(Stored data)

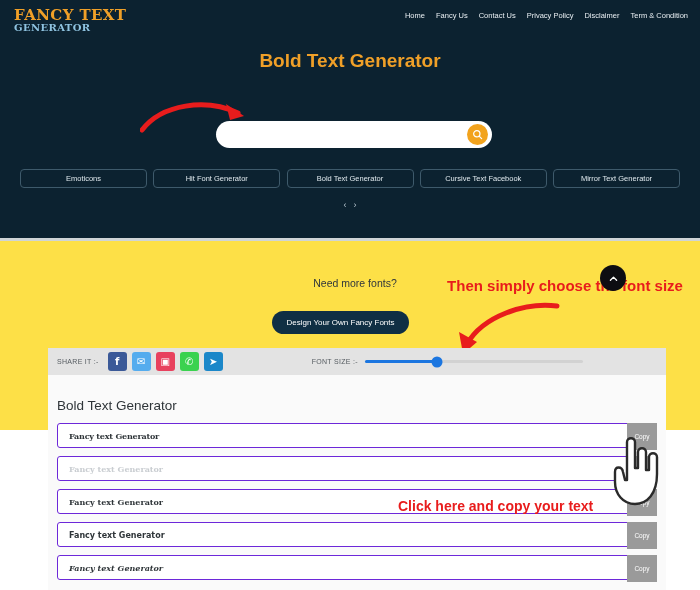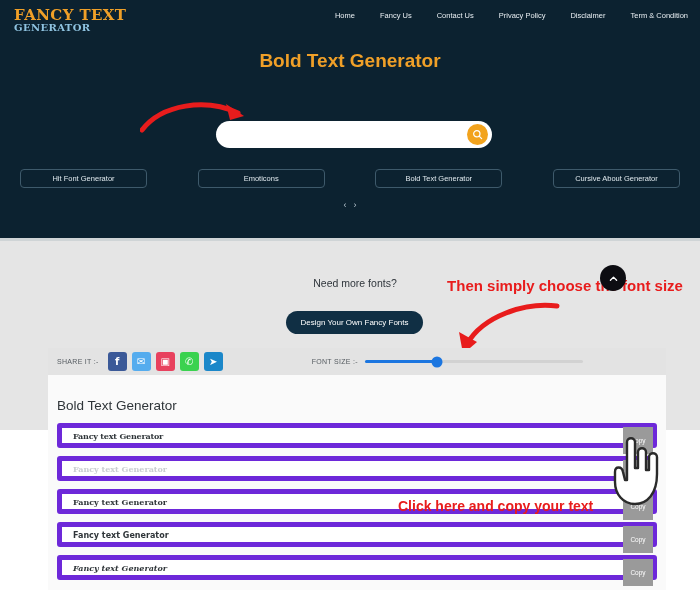"FANCY TEXT" .page { background: #e5e5e5 -> #fde047 }
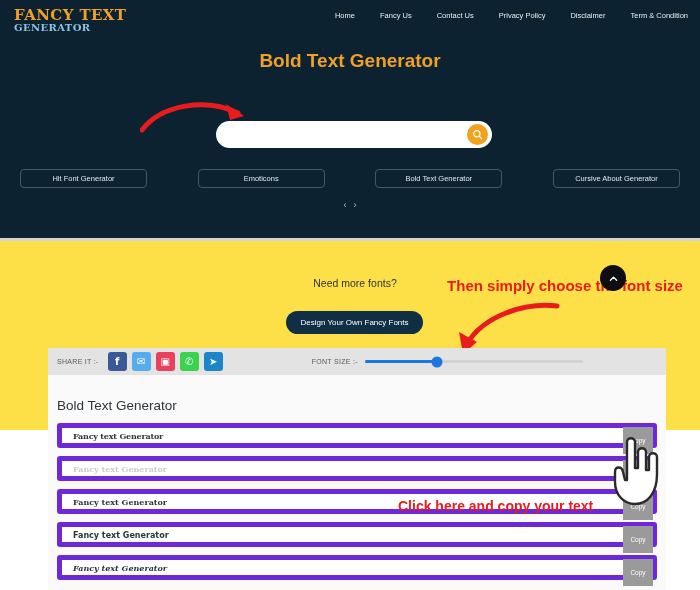"Home" .nav { gap: 25px -> 11px }
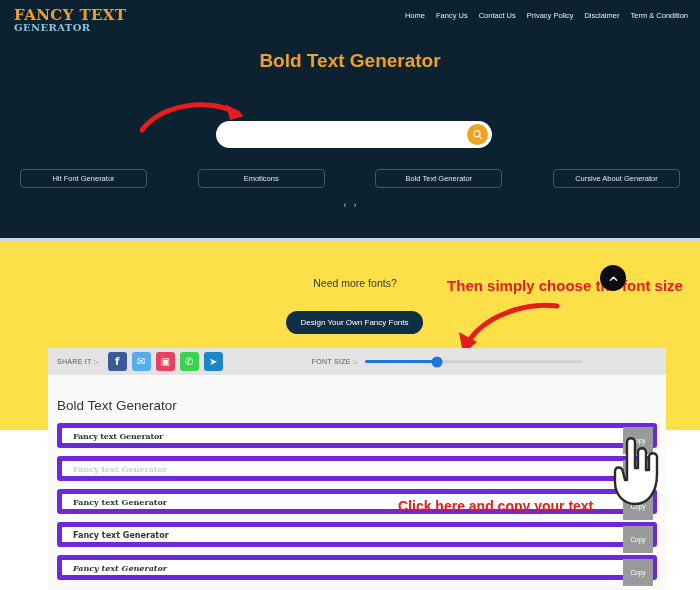"Hit Font Generator" button.cat { order: before "Emoticons" -> after "Emoticons" }
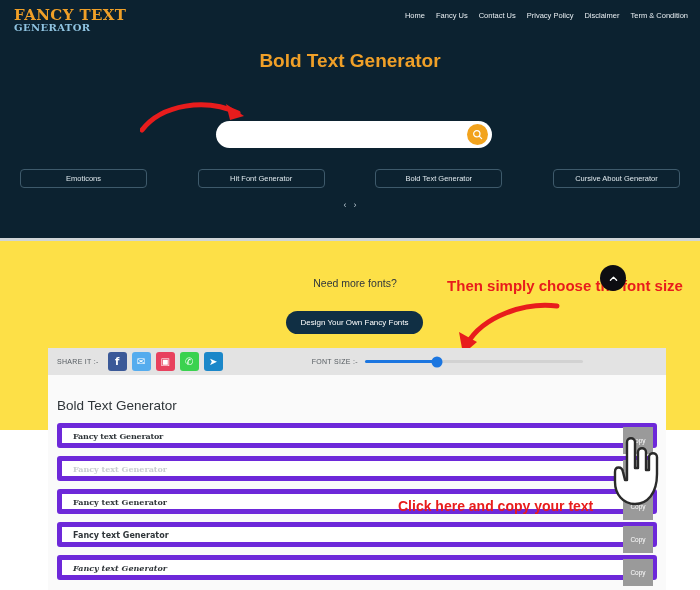"Cursive About Generator" button.cat { text: About Generator -> Text Facebook }
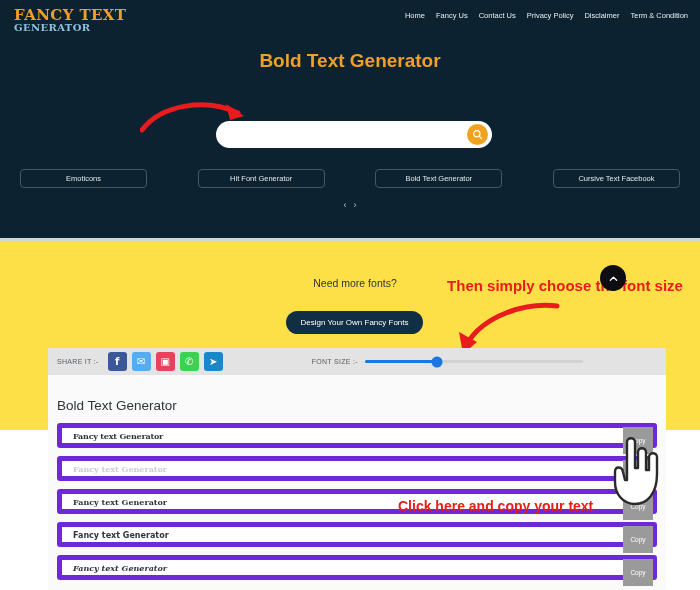"Mirror Text Generator" button.cat { html: none -> <button>Mirror Text Generator</button> }
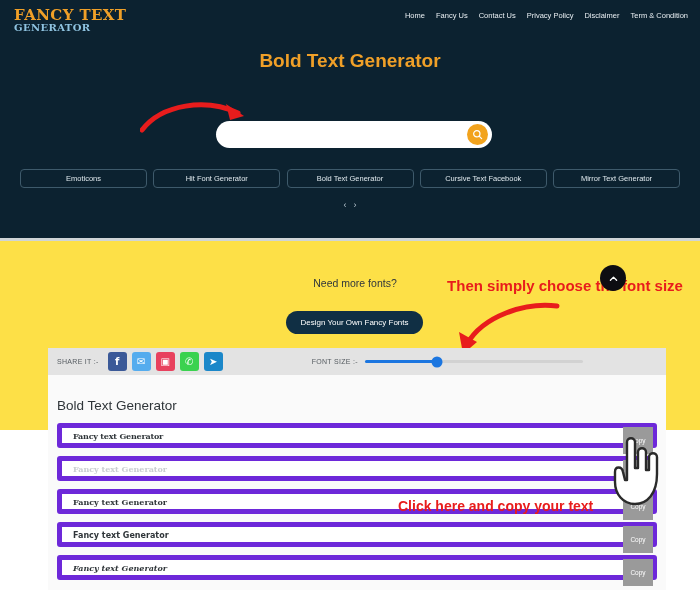"Design Your Own Fancy Fonts" .design-btn { left: 286px -> 272px }
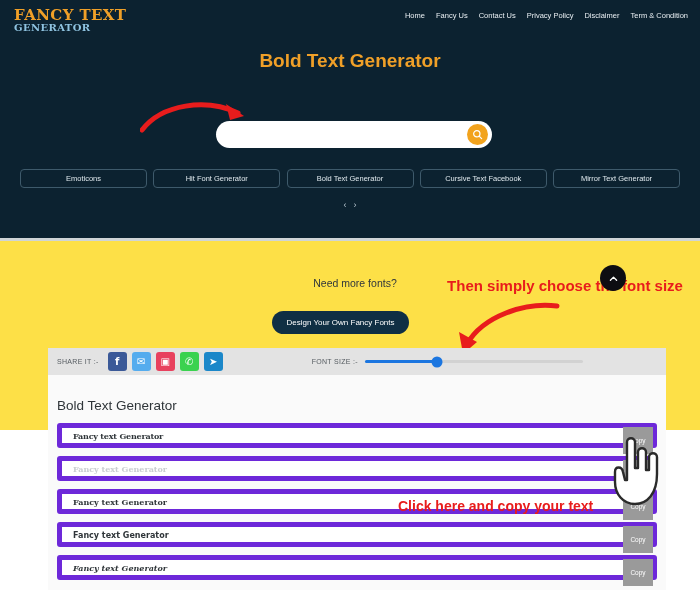"Fancy text Generator" .row { border: 5px solid #6d28d9 -> 1px solid #6d28d9 }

Task description » Using the data above, write out every line exactly, leaving the images behind.

Exercise answer »
"FANCY TEXT" .page { background: #e5e5e5 -> #fde047 }
"Home" .nav { gap: 25px -> 11px }
"Hit Font Generator" button.cat { order: before "Emoticons" -> after "Emoticons" }
"Cursive About Generator" button.cat { text: About Generator -> Text Facebook }
"Mirror Text Generator" button.cat { html: none -> <button>Mirror Text Generator</button> }
"Design Your Own Fancy Fonts" .design-btn { left: 286px -> 272px }
"Fancy text Generator" .row { border: 5px solid #6d28d9 -> 1px solid #6d28d9 }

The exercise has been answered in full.